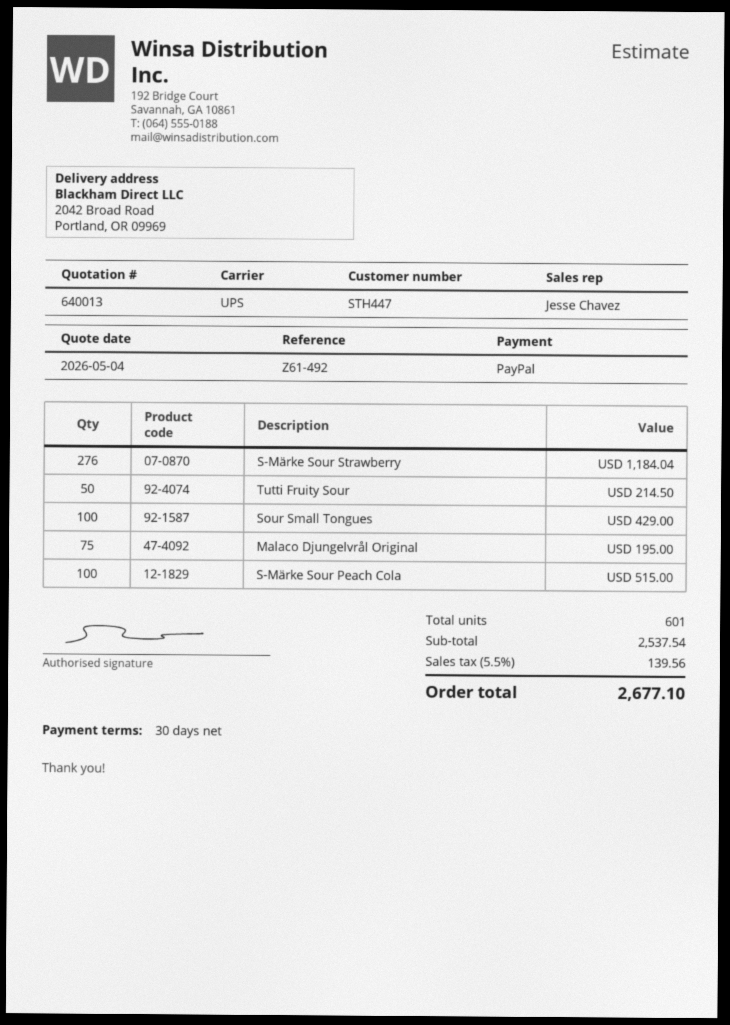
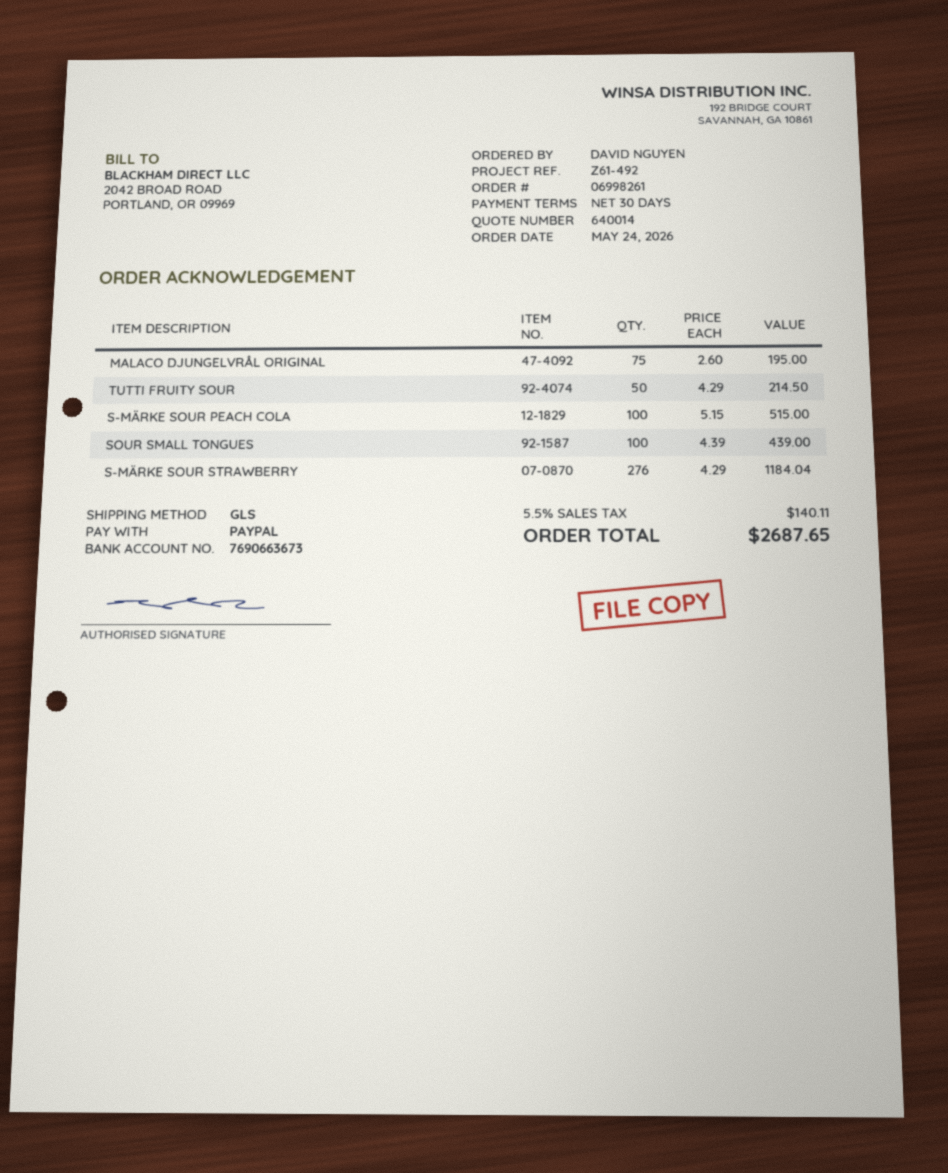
quote number: 640013 -> 640014
shipping method: UPS -> GLS
Sour Small Tongues: 100 for 429.00 -> 100 for 439.00
tax: 5.5% = 139.56 -> 5.5% = 140.11
total: 2677.10 -> 2687.65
= = = = =
**DESCRIPTION OF THE TASK:** Would you restate all of the data above word for word, omitting the pictures?

**RESULT FOR THIS TASK:**
quote number: 640013 -> 640014
shipping method: UPS -> GLS
Sour Small Tongues: 100 for 429.00 -> 100 for 439.00
tax: 5.5% = 139.56 -> 5.5% = 140.11
total: 2677.10 -> 2687.65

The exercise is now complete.